>>>

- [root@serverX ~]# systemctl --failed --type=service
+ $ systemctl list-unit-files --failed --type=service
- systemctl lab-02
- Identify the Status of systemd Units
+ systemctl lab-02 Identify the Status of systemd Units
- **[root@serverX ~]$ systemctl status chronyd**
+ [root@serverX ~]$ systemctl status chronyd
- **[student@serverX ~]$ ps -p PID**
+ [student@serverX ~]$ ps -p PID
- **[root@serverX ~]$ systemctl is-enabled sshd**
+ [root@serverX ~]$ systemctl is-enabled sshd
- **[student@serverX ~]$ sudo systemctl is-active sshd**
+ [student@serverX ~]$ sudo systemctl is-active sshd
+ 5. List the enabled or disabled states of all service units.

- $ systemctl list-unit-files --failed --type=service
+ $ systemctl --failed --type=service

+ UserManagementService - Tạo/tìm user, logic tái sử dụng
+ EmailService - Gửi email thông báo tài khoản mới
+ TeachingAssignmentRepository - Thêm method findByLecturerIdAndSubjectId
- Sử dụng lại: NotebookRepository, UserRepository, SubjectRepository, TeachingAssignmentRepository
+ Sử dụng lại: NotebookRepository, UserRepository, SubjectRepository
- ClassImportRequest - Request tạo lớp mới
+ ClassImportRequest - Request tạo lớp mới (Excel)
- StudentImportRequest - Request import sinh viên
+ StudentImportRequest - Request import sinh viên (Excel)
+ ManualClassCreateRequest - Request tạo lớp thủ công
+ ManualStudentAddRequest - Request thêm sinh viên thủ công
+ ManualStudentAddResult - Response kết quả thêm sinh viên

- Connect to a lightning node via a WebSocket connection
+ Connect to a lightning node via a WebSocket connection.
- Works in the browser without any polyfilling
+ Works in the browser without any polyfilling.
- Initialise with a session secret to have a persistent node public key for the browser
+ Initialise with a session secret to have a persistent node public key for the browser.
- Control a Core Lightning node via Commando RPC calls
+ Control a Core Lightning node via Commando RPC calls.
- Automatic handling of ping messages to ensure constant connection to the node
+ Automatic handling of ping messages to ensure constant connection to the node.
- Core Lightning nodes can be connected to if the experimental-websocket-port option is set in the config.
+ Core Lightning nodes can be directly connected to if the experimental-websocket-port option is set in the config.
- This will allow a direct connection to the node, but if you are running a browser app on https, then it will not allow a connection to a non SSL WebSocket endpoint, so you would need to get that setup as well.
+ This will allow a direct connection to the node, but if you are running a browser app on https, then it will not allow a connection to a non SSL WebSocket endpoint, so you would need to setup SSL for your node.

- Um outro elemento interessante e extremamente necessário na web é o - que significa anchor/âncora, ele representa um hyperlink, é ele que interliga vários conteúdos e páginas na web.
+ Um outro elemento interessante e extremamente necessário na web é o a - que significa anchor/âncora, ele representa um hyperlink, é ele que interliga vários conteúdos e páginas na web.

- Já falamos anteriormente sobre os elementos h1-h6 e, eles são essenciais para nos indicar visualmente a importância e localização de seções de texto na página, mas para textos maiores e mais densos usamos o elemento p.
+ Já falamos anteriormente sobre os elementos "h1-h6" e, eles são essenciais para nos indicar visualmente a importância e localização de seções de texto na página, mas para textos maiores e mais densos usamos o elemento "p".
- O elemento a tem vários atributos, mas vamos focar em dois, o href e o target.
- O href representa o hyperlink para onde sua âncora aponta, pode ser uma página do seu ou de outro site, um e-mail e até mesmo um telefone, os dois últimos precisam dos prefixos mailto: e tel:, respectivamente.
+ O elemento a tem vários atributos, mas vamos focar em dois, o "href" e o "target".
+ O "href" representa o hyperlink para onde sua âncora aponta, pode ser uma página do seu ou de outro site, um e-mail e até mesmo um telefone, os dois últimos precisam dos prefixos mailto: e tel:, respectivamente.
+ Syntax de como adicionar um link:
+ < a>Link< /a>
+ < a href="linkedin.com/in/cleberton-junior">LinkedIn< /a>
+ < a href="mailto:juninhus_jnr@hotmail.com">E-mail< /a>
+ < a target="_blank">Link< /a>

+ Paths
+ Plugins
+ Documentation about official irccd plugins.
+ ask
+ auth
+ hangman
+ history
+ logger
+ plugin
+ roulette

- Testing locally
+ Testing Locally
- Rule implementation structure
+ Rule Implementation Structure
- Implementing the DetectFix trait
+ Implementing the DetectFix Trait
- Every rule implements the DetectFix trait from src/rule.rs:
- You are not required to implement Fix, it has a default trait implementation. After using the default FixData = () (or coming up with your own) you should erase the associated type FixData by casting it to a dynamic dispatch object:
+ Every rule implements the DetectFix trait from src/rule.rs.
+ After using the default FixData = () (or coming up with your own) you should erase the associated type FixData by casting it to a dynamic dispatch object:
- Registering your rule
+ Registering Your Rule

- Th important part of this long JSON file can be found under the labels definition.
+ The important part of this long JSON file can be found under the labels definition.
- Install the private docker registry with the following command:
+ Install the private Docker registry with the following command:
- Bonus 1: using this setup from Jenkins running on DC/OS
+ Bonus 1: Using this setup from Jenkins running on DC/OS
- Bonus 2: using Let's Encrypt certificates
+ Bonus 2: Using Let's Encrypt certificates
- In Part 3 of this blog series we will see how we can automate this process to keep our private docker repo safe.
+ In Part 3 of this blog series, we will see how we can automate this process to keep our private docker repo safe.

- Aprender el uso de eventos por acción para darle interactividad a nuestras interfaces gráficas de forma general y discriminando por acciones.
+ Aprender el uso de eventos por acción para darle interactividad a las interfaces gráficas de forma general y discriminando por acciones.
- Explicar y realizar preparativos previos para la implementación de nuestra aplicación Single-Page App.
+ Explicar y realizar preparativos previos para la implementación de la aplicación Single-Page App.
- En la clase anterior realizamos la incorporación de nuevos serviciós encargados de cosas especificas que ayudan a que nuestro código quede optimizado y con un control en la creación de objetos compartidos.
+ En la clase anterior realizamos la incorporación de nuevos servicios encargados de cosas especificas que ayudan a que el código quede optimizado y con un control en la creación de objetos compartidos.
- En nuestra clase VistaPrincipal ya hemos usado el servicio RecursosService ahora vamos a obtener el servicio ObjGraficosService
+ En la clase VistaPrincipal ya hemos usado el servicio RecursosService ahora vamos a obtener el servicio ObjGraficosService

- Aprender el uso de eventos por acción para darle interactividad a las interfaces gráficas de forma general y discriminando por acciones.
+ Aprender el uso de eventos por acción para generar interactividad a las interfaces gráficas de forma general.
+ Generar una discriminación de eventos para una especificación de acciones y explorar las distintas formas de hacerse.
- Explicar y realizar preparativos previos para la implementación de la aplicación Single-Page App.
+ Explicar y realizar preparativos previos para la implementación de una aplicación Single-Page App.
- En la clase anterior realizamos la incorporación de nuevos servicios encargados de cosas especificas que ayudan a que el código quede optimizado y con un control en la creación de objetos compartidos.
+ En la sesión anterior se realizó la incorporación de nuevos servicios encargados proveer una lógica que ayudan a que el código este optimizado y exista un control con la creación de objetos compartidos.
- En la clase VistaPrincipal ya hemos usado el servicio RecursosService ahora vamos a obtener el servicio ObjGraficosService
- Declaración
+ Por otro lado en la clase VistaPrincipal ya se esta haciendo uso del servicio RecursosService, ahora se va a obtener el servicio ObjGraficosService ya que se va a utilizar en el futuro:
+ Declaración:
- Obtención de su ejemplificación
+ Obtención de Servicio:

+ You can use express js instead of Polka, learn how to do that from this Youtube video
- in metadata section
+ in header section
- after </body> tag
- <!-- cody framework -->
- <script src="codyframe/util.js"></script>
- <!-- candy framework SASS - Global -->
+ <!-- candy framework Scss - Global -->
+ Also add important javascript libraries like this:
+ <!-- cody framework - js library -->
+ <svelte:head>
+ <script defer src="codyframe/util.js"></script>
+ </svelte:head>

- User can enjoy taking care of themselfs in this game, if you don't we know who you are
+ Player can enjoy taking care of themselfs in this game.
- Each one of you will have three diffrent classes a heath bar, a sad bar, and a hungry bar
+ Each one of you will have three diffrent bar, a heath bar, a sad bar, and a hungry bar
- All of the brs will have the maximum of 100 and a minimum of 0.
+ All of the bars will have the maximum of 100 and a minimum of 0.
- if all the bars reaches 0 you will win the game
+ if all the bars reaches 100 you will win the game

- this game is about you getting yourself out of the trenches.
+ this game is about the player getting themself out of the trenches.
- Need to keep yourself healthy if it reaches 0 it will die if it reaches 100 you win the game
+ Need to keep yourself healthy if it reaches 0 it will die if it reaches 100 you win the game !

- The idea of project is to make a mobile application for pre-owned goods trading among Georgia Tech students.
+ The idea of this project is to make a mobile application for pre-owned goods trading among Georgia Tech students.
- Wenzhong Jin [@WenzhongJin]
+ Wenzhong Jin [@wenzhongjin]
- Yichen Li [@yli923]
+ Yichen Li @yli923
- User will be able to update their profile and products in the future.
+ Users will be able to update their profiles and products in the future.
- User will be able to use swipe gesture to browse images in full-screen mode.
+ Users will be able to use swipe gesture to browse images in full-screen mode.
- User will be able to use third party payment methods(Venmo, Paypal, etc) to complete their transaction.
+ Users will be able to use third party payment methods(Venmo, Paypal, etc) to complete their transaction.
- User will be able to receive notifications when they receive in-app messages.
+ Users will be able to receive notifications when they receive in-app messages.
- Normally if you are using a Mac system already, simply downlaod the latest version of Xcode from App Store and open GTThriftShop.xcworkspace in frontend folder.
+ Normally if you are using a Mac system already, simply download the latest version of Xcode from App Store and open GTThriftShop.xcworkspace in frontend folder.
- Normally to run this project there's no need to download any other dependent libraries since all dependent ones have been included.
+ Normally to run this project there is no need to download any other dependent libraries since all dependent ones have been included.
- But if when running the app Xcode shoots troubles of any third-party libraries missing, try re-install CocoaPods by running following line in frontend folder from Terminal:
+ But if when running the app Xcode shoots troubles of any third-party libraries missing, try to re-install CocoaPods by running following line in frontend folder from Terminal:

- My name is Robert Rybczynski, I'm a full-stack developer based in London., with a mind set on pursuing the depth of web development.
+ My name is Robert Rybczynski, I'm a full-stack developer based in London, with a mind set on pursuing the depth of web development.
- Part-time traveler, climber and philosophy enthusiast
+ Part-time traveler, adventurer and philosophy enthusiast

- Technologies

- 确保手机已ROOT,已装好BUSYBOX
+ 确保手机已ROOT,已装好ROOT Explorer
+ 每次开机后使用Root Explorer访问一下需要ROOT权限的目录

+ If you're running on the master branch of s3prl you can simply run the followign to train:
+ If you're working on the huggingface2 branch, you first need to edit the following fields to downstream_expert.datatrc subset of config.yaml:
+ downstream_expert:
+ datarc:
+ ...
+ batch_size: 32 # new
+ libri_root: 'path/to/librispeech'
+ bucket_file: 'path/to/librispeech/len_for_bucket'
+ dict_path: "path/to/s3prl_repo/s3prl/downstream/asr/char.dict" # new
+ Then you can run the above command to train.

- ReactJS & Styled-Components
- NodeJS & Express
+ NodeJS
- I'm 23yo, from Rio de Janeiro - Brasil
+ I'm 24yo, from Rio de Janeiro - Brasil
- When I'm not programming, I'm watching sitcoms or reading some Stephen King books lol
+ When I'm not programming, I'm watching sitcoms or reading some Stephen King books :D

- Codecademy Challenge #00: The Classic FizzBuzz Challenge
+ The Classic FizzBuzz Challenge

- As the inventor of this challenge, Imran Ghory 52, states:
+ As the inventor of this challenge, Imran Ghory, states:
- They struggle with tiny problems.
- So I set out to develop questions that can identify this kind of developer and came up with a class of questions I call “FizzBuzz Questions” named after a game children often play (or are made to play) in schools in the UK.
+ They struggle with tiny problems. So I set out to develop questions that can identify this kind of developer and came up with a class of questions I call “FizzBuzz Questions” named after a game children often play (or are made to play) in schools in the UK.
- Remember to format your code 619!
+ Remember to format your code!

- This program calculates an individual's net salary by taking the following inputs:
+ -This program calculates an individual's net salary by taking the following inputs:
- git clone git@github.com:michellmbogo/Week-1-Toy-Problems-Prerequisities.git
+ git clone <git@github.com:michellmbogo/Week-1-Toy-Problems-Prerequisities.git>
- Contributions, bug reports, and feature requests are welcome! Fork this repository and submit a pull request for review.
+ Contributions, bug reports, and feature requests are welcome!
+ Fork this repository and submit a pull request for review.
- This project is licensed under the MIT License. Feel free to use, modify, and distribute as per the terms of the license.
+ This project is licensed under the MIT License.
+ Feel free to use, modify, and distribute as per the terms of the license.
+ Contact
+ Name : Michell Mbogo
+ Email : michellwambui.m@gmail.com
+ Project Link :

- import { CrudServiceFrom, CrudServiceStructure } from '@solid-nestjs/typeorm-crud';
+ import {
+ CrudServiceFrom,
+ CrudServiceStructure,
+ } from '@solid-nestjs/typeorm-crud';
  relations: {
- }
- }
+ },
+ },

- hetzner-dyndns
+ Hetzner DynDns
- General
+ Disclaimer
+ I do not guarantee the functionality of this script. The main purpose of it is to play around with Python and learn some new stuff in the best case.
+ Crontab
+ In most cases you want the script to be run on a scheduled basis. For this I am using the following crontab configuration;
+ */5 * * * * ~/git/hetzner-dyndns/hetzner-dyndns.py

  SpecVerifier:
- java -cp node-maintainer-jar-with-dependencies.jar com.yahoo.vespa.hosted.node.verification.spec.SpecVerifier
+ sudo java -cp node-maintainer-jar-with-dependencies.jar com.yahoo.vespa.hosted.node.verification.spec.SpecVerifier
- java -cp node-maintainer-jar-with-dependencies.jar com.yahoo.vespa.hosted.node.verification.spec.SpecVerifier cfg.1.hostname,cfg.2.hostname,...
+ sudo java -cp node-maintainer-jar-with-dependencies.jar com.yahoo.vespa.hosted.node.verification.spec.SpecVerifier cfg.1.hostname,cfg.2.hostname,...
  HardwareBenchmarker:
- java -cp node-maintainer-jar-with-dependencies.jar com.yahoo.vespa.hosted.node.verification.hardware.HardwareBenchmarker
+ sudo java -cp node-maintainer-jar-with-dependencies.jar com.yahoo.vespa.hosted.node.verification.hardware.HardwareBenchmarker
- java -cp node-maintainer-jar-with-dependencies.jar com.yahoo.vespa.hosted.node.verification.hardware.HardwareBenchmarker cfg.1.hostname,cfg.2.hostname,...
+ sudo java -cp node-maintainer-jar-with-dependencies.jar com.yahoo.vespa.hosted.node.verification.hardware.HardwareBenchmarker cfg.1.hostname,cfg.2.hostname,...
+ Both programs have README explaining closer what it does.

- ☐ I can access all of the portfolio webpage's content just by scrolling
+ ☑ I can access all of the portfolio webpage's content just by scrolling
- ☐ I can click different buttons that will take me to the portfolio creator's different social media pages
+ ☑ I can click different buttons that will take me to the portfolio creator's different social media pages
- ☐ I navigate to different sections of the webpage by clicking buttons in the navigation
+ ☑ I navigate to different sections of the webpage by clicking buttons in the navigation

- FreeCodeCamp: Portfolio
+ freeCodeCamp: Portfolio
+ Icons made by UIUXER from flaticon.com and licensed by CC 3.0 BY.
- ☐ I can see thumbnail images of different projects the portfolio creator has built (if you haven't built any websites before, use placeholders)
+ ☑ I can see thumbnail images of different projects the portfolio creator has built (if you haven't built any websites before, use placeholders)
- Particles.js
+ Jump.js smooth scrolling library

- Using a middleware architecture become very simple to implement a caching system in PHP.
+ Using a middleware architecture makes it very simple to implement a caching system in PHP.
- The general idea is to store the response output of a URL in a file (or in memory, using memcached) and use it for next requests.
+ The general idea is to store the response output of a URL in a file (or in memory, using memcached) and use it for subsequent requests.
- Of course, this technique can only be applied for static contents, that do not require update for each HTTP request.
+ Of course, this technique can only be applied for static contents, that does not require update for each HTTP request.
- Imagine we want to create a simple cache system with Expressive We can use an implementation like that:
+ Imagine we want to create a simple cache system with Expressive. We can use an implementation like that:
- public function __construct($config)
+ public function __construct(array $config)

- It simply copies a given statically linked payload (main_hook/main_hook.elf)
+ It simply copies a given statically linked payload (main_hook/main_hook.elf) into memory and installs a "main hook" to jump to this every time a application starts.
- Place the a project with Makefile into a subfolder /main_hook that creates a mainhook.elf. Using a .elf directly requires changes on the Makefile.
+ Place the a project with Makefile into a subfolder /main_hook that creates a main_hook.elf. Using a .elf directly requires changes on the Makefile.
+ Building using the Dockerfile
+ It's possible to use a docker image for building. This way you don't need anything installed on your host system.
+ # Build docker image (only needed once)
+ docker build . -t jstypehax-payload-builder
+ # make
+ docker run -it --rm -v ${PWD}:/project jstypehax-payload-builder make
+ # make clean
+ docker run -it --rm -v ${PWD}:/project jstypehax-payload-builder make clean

<<<

Your output should consist solely of the lines from the beginning of the entries through the line containing "- ClassImportRequest - Request tạo lớp mới", reproduced exactly.

- [root@serverX ~]# systemctl --failed --type=service
+ $ systemctl list-unit-files --failed --type=service
- systemctl lab-02
- Identify the Status of systemd Units
+ systemctl lab-02 Identify the Status of systemd Units
- **[root@serverX ~]$ systemctl status chronyd**
+ [root@serverX ~]$ systemctl status chronyd
- **[student@serverX ~]$ ps -p PID**
+ [student@serverX ~]$ ps -p PID
- **[root@serverX ~]$ systemctl is-enabled sshd**
+ [root@serverX ~]$ systemctl is-enabled sshd
- **[student@serverX ~]$ sudo systemctl is-active sshd**
+ [student@serverX ~]$ sudo systemctl is-active sshd
+ 5. List the enabled or disabled states of all service units.

- $ systemctl list-unit-files --failed --type=service
+ $ systemctl --failed --type=service

+ UserManagementService - Tạo/tìm user, logic tái sử dụng
+ EmailService - Gửi email thông báo tài khoản mới
+ TeachingAssignmentRepository - Thêm method findByLecturerIdAndSubjectId
- Sử dụng lại: NotebookRepository, UserRepository, SubjectRepository, TeachingAssignmentRepository
+ Sử dụng lại: NotebookRepository, UserRepository, SubjectRepository
- ClassImportRequest - Request tạo lớp mới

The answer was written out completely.